Neun sportrechtliche Verfahren
Ein Jahr nach der "Operation Aderlass" hat die NADA in diesem Fall neun sportrechtliche Verfahren - unter anderem lebenslange Sperre von Johannes Dürr, acht Jahre für einen Betreuer, je vier Jahre für Hauke und Baldauf sowie die Radprofis Georg Preidler und Stefan Denifl - bereits abgeschlossen. Eine Sanktion ist noch nicht rechtskräftig. Die Standardstrafe beträgt vier Jahre.
Strafrechtlich sind vier Gerichtsverfahren in Österreich beendet, etwa 15 Anklagen sind bisher bekannt. Dürr erhielt 15 Monate bedingte Haft und muss einen Verfall von 52.000 Euro an den Staat zahlen, Ex-Trainer Gerald Heigl erhielt zwölf Monate bedingt, die Mountainbikerin Christina Kollmann-Forstner eine mehrmonatige bedingte Strafe, auch ein Beitragstäter wurde sanktioniert. Die Urteile summieren sich auf 40 Monate bedingte Haftstrafen wegen Sportbetrugs, Handel mit Dopingsubstanzen und Beihilfe.
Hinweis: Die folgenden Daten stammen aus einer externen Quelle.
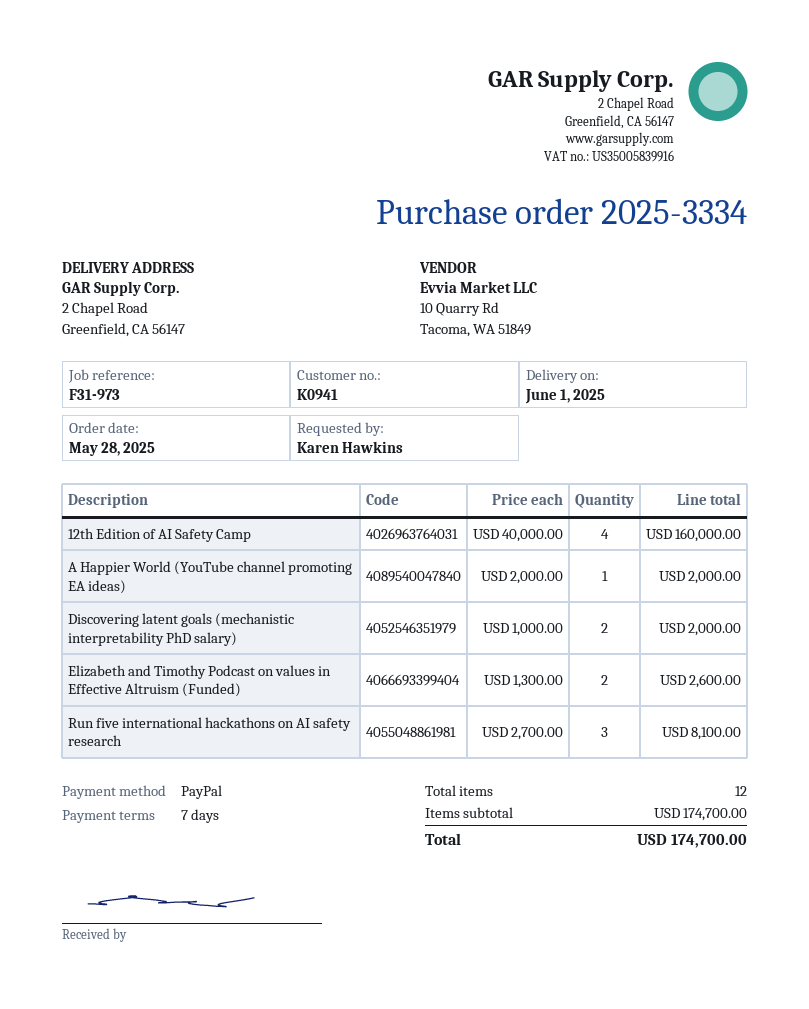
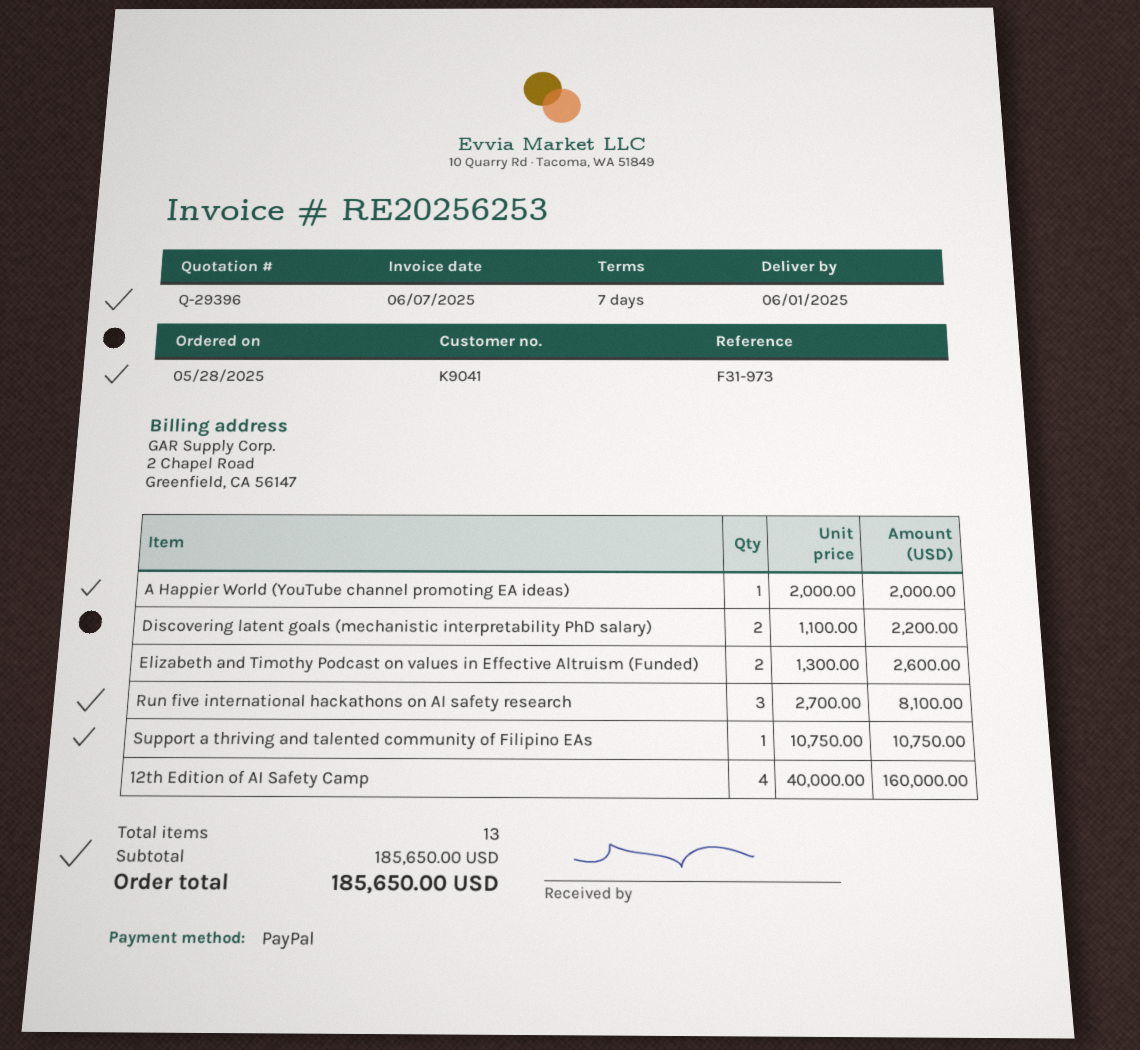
customer number: K0941 -> K9041
Discovering latent goals (mechanistic interpretability PhD salary): 2 x 1000.00 = 2000.00 -> 2 x 1100.00 = 2200.00
Support a thriving and talented community of Filipino EAs: none -> 1 x 10750.00 = 10750.00
total quantity: 12 -> 13
subtotal: 174700.00 -> 185650.00
total: 174700.00 -> 185650.00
Der Arzt Mark S. sitzt weiterhin in Untersuchungshaft, die federführende Antidoping-Staatsanwaltschaft München II fordert wegen Blutdopings sowie gewerbsmäßigen und teilweise bandenmäßigen Vorgehens eine mehrjährige Haftstrafe. Auch vier Komplizen erwartet ein Verfahren. Gegen insgesamt rund 50 Beschuldigte in neun Ländern wurde in diesem Fall ermittelt, nur rund die Hälfte von ihnen sind Sportler.
Doch auch in Österreich ist der Fall wohl noch nicht ausgestanden. Im Prozess gegen Walter Mayer wegen Dopings und Beitrags zum Sportbetrug beschuldigte Dürr den Ex-ÖSV-Trainer, an ihm Blutdoping vorgenommen zu haben. Cepic erwartet, das sich weitere Fälle ergeben. "Was sich aus den Zeugenaussagen strafrechtlich noch ergibt, wird abzuwarten sein. Ich nehme an, dass noch einiges kommt."